WHAT IS EXPECTED | Please write out exactly the lines of the data below from the line holding "customer number: LKE028 -> LKE298" through the line holding "total: 2516.63 -> 3700.20", and leave out the rest.

(Before-and-after change data)
________________________________________
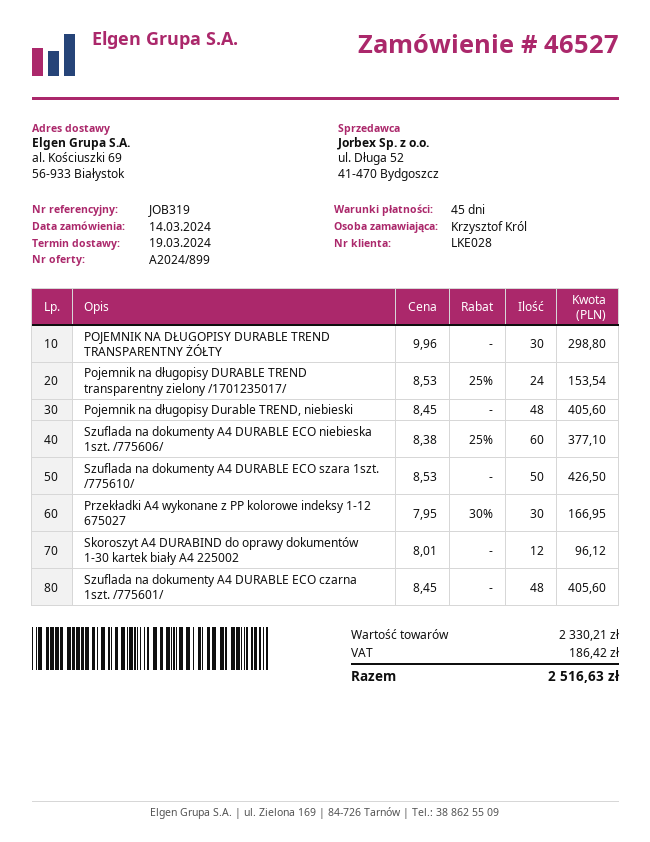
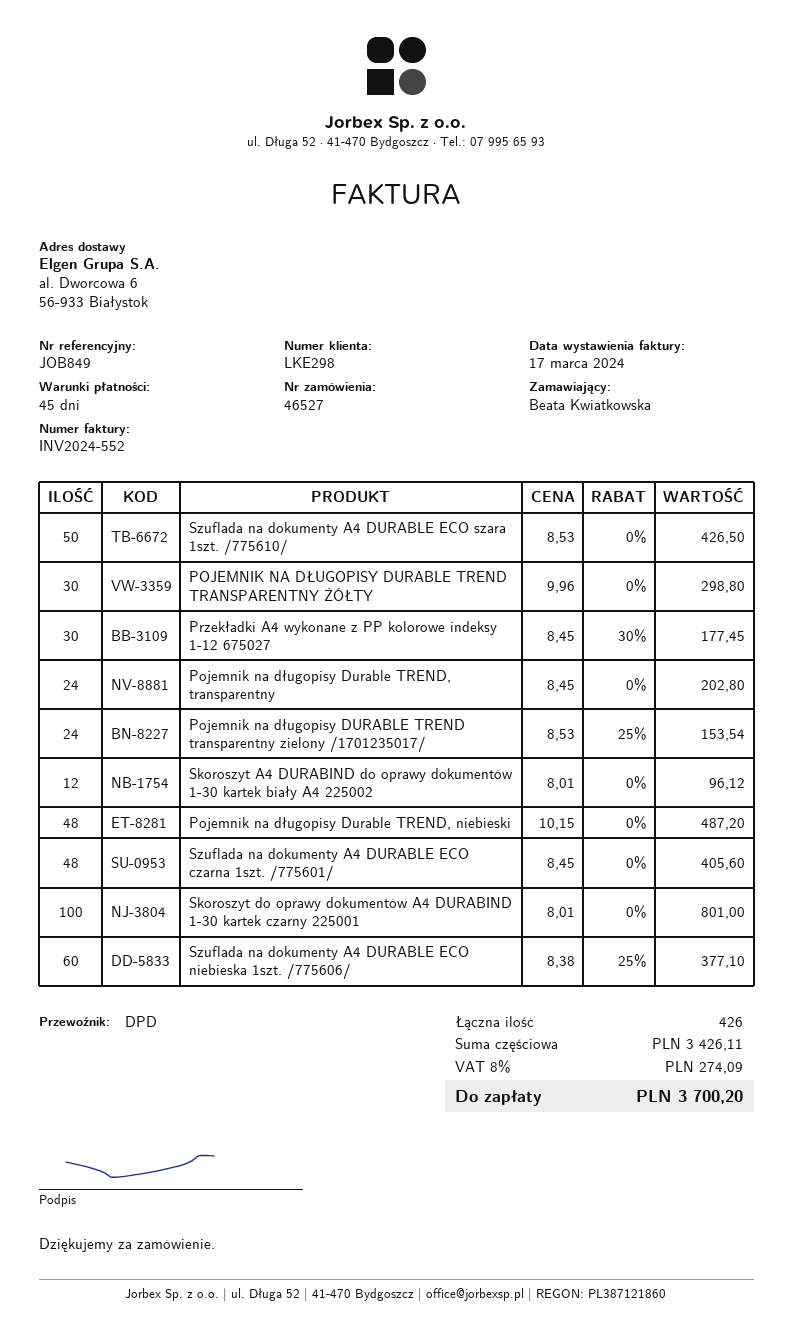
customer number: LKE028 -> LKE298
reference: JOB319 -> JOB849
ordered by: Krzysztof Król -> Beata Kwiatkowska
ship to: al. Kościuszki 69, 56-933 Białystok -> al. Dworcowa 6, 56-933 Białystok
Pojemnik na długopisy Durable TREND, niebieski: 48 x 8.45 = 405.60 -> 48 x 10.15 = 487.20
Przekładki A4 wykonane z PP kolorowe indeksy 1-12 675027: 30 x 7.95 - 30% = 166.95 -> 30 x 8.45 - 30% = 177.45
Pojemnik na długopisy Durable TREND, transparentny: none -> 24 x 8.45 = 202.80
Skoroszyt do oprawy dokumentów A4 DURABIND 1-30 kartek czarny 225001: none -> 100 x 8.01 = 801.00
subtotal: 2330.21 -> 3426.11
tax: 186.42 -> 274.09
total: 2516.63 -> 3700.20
________________________________________
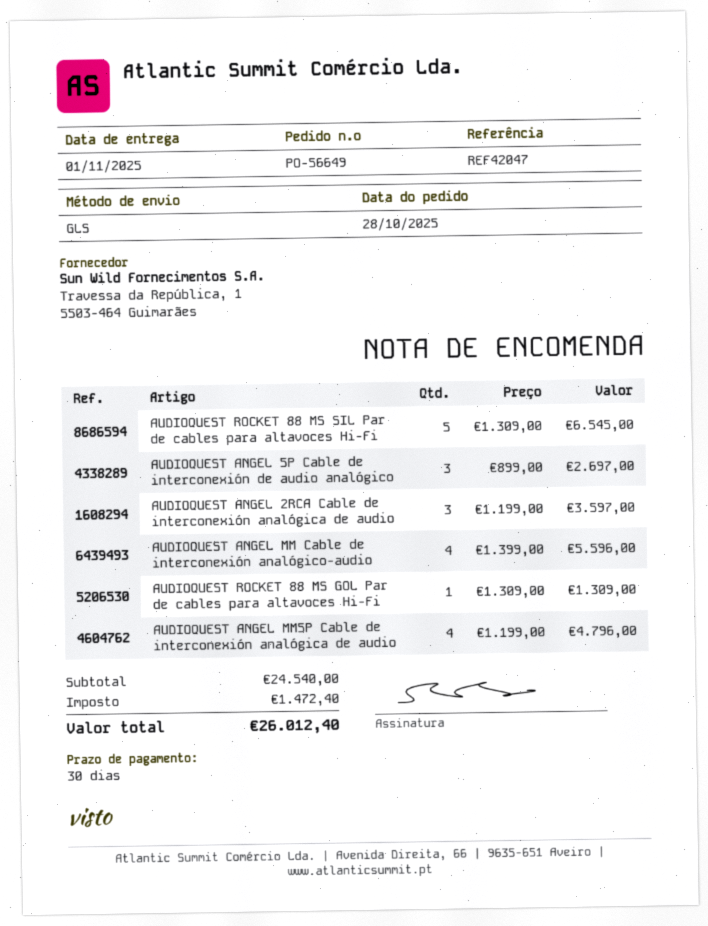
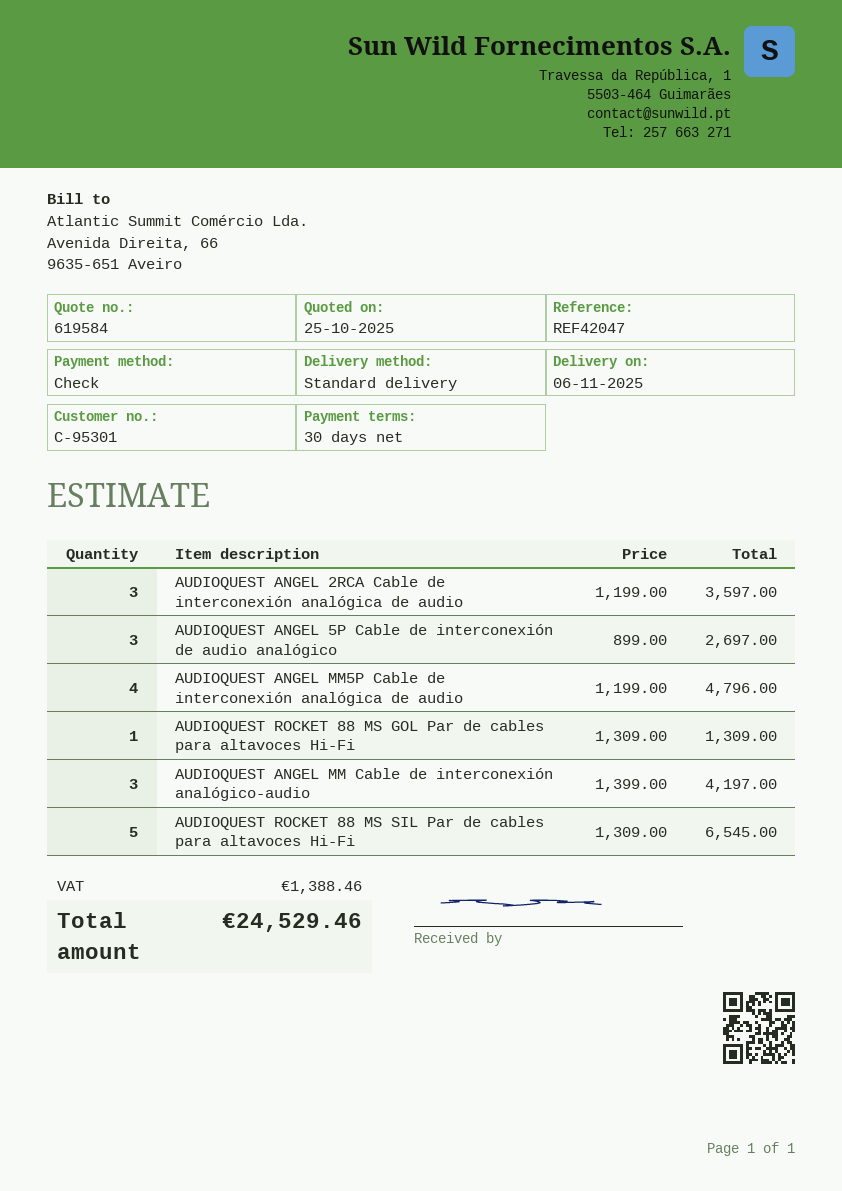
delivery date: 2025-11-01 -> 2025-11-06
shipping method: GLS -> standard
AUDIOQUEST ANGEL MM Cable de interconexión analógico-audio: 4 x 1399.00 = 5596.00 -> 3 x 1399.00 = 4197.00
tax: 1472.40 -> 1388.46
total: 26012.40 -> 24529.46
________________________________________
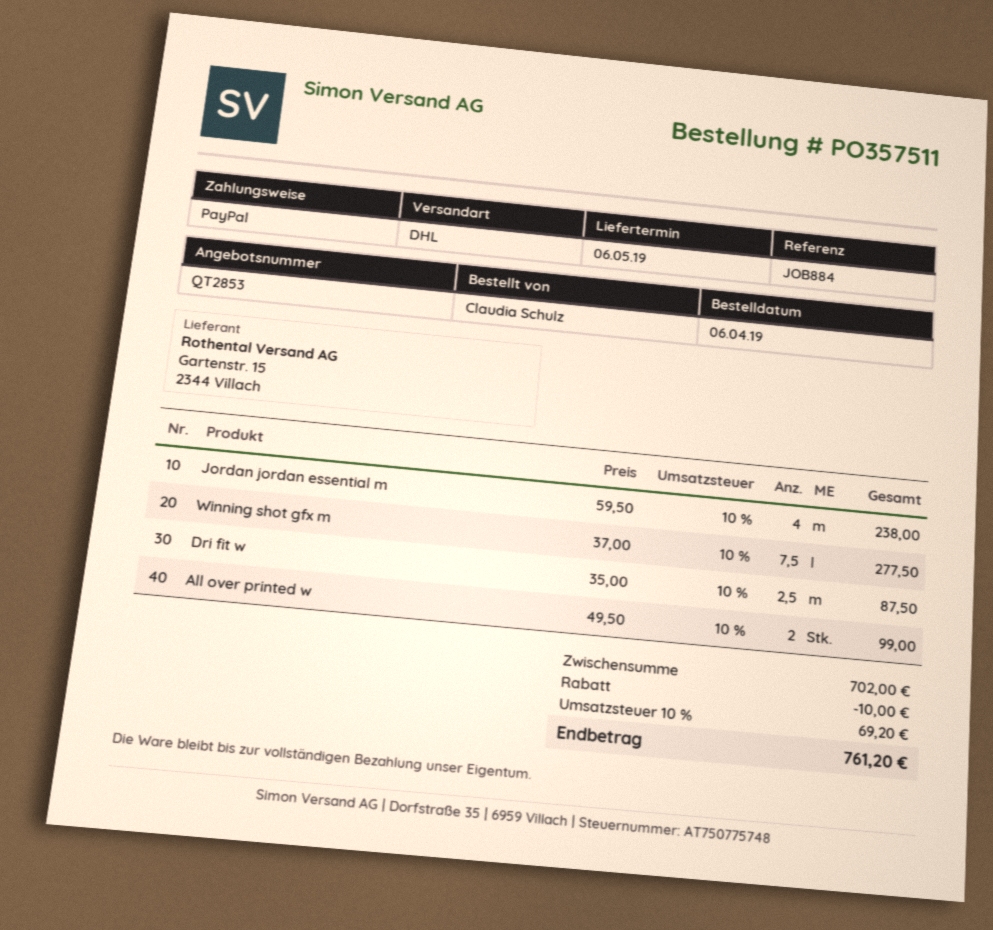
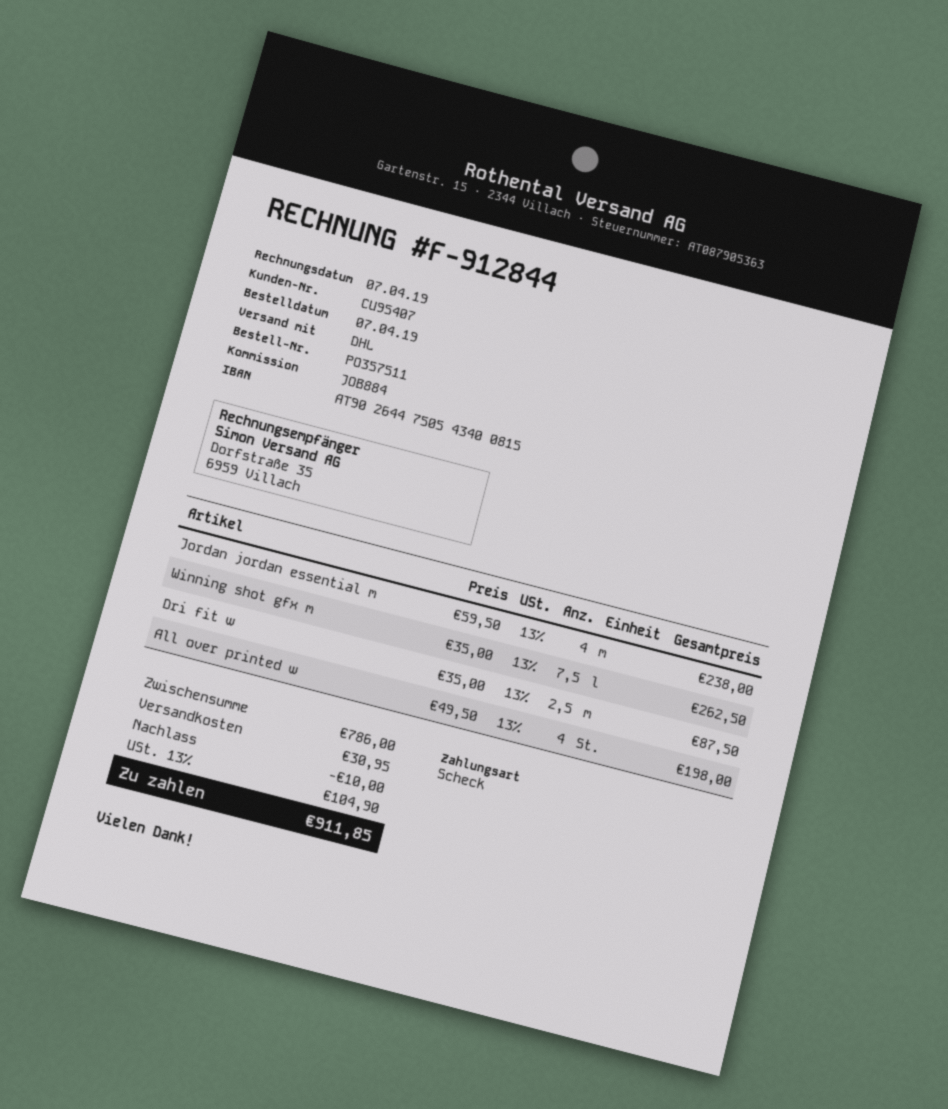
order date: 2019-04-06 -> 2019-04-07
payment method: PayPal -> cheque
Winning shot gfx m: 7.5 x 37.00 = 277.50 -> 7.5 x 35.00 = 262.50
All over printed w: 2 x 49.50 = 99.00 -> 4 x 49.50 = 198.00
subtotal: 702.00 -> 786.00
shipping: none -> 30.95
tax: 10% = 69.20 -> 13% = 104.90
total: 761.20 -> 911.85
________________________________________
EXERCISE RESPONSE |
customer number: LKE028 -> LKE298
reference: JOB319 -> JOB849
ordered by: Krzysztof Król -> Beata Kwiatkowska
ship to: al. Kościuszki 69, 56-933 Białystok -> al. Dworcowa 6, 56-933 Białystok
Pojemnik na długopisy Durable TREND, niebieski: 48 x 8.45 = 405.60 -> 48 x 10.15 = 487.20
Przekładki A4 wykonane z PP kolorowe indeksy 1-12 675027: 30 x 7.95 - 30% = 166.95 -> 30 x 8.45 - 30% = 177.45
Pojemnik na długopisy Durable TREND, transparentny: none -> 24 x 8.45 = 202.80
Skoroszyt do oprawy dokumentów A4 DURABIND 1-30 kartek czarny 225001: none -> 100 x 8.01 = 801.00
subtotal: 2330.21 -> 3426.11
tax: 186.42 -> 274.09
total: 2516.63 -> 3700.20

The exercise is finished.